Some French tourists “mistakenly” got into an “unlicensed” taxi after arriving at JFK Airport, so New York police chased the van for several miles, putting the lives of everyone in danger before the driver crashed the van. The AP dispatch makes it sound as though the police were heroes and the van driver was a villain:
Plainclothes police recognized the man who enticed the tourists, Ian McFarland, as a repeat offender previously arrested for corralling passengers into unlicensed cars. A Port Authority officer reached inside the van to try and grab the keys, but the driver, Khaalif Preacher, sped off with the tourists inside, knocking the officer to the ground, Kelly said.
Port Authority police sped after the van, which snaked through residential streets and traveled about seven miles through two boroughs before it crashed through a gate at a U.S. Postal Service facility in the East New York section of Brooklyn.
The tourists said they screamed and prayed during the chase.
“I was scared,” Paris resident Esther-Ethy Mamane, 26, said Wednesday at a news conference.
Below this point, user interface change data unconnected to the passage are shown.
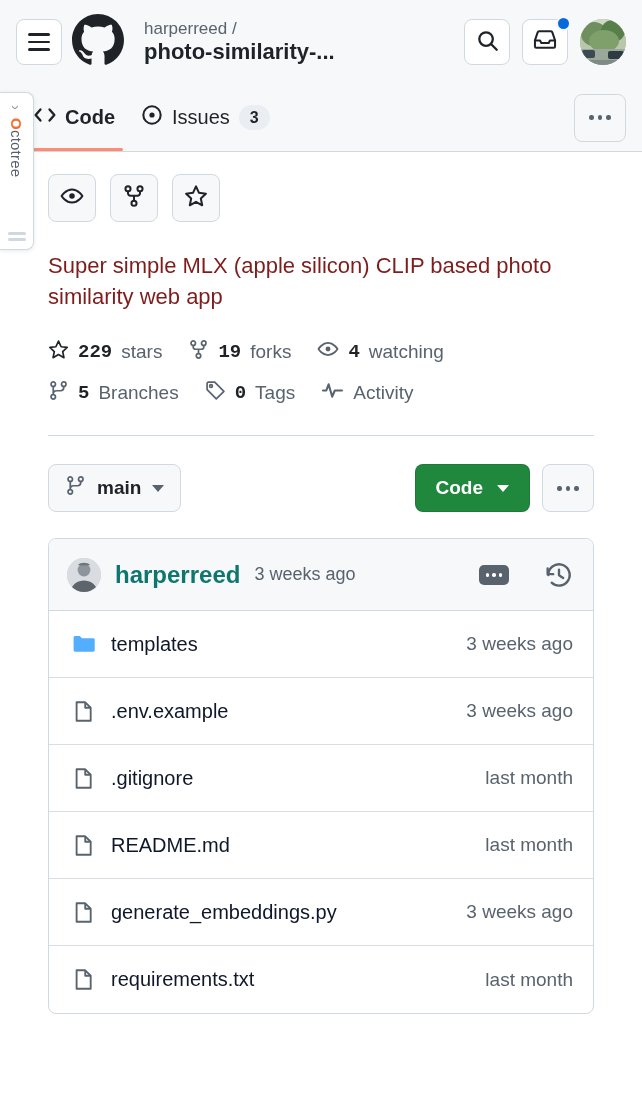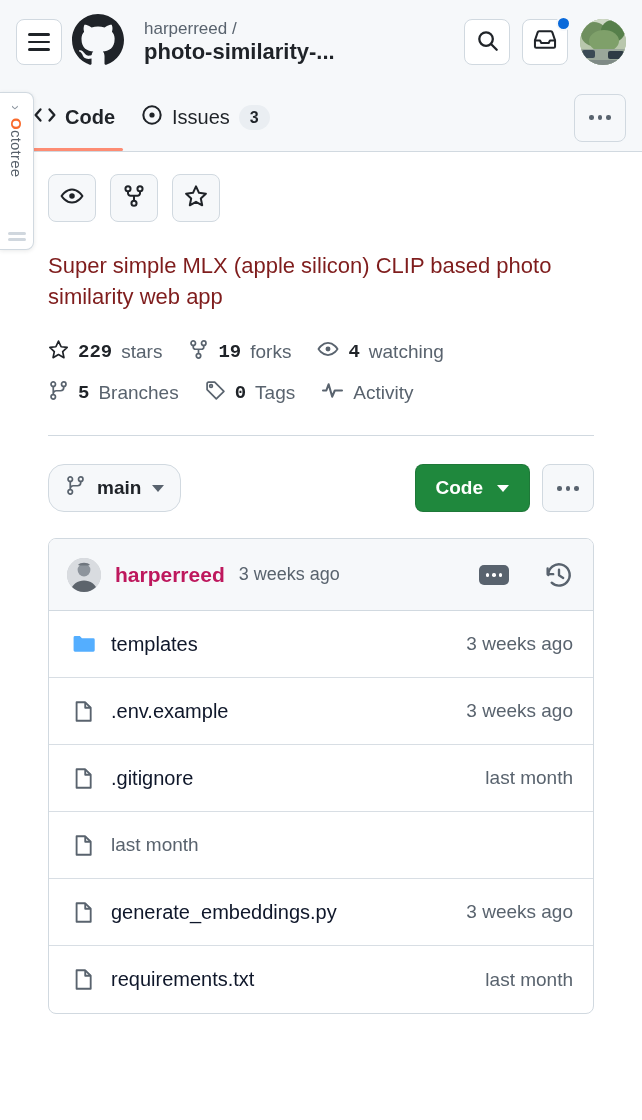--- a/index.html
+++ b/index.html
@@ -162,7 +162,7 @@
   .branch-btn {
     display: flex; align-items: center; gap: 11px;
     height: 48px; padding: 0 16px;
-    border: 1px solid #d1d9e0; border-radius: 16px;
+    border: 1px solid #d1d9e0; border-radius: 8px;
     background: #f6f8fa;
     font-size: 19px; font-weight: 700; color: #1f2328;
   }

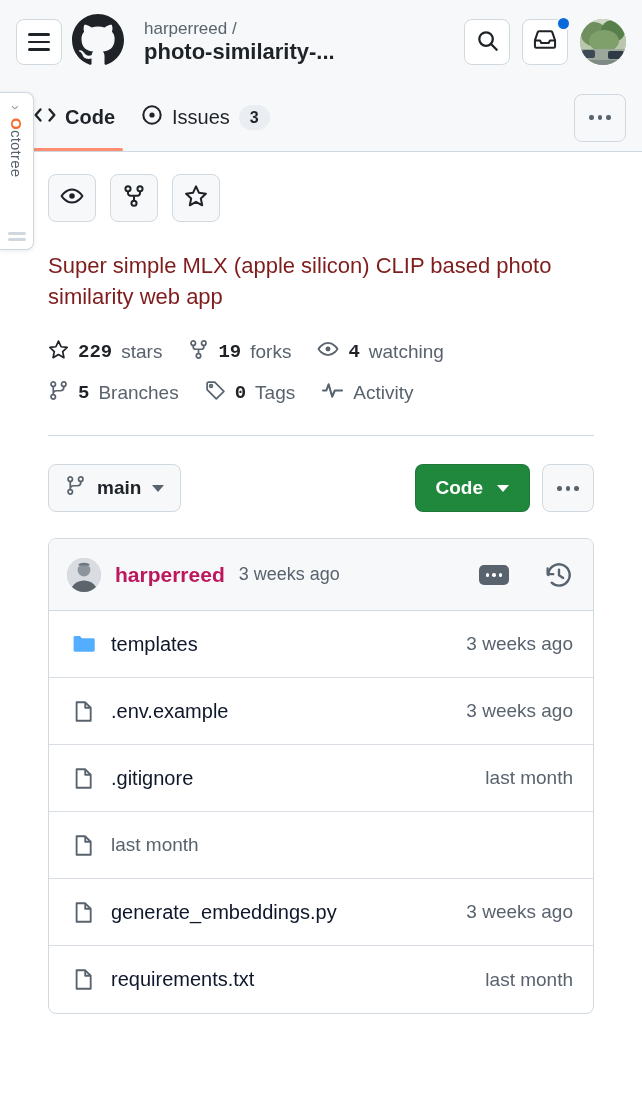--- a/index.html
+++ b/index.html
@@ -203,7 +203,7 @@
     width: 34px; height: 34px; border-radius: 50%;
     flex: none; overflow: hidden; background: #c9cdd2;
   }
-  .commit-author { font-size: 21px; font-weight: 700; color: #be185d; }
+  .commit-author { font-size: 24px; font-weight: 700; color: #0f766e; }
   .commit-time { font-size: 18px; color: #59636e; }
   .msg-chip {
     background: #59636e; border-radius: 5px;

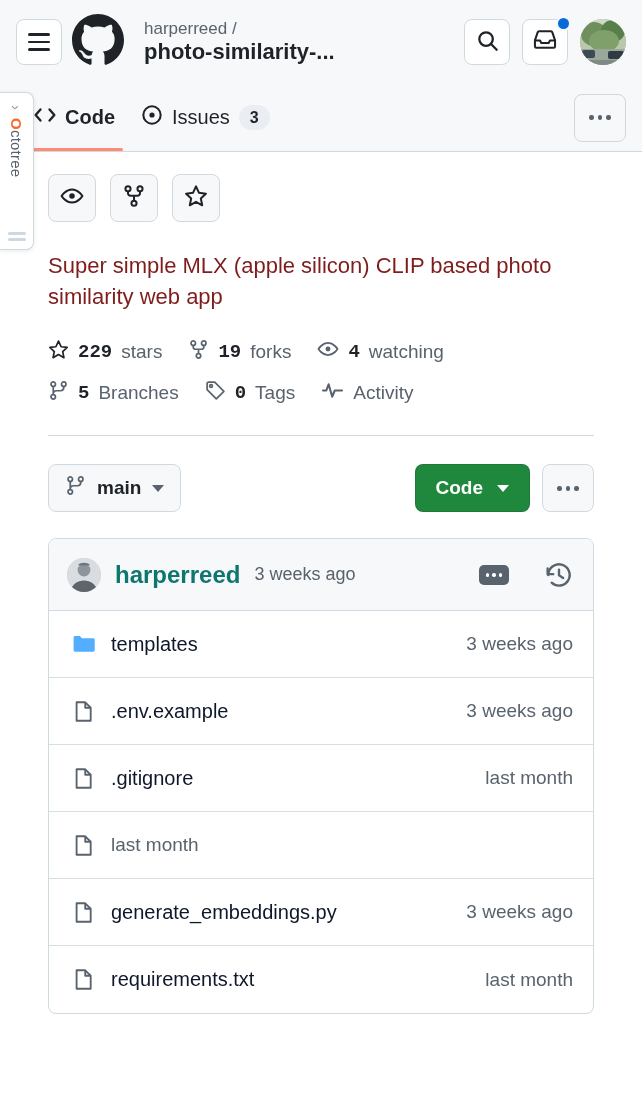--- a/index.html
+++ b/index.html
@@ -533,6 +533,7 @@
               <path d="M9.2 1.6v3.8H13"></path>
           </svg>
         </span>
+        <span class="file-name">README.md</span>
         <span class="file-time">last month</span>
       </div>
Mamane and her mother, Claudie, traveled to New York to attend a religious seminar. She said she tried to keep the other passengers inside the van calm during the chaos.
In other words, protecting state-run transportation cartels was so important that the authorities were willing to sacrifice individual lives. No doubt, the media is going to make the police into heroes, but as far as I am concerned the real villains are the ones who would endanger others just to prevent poor people from earning a decent living.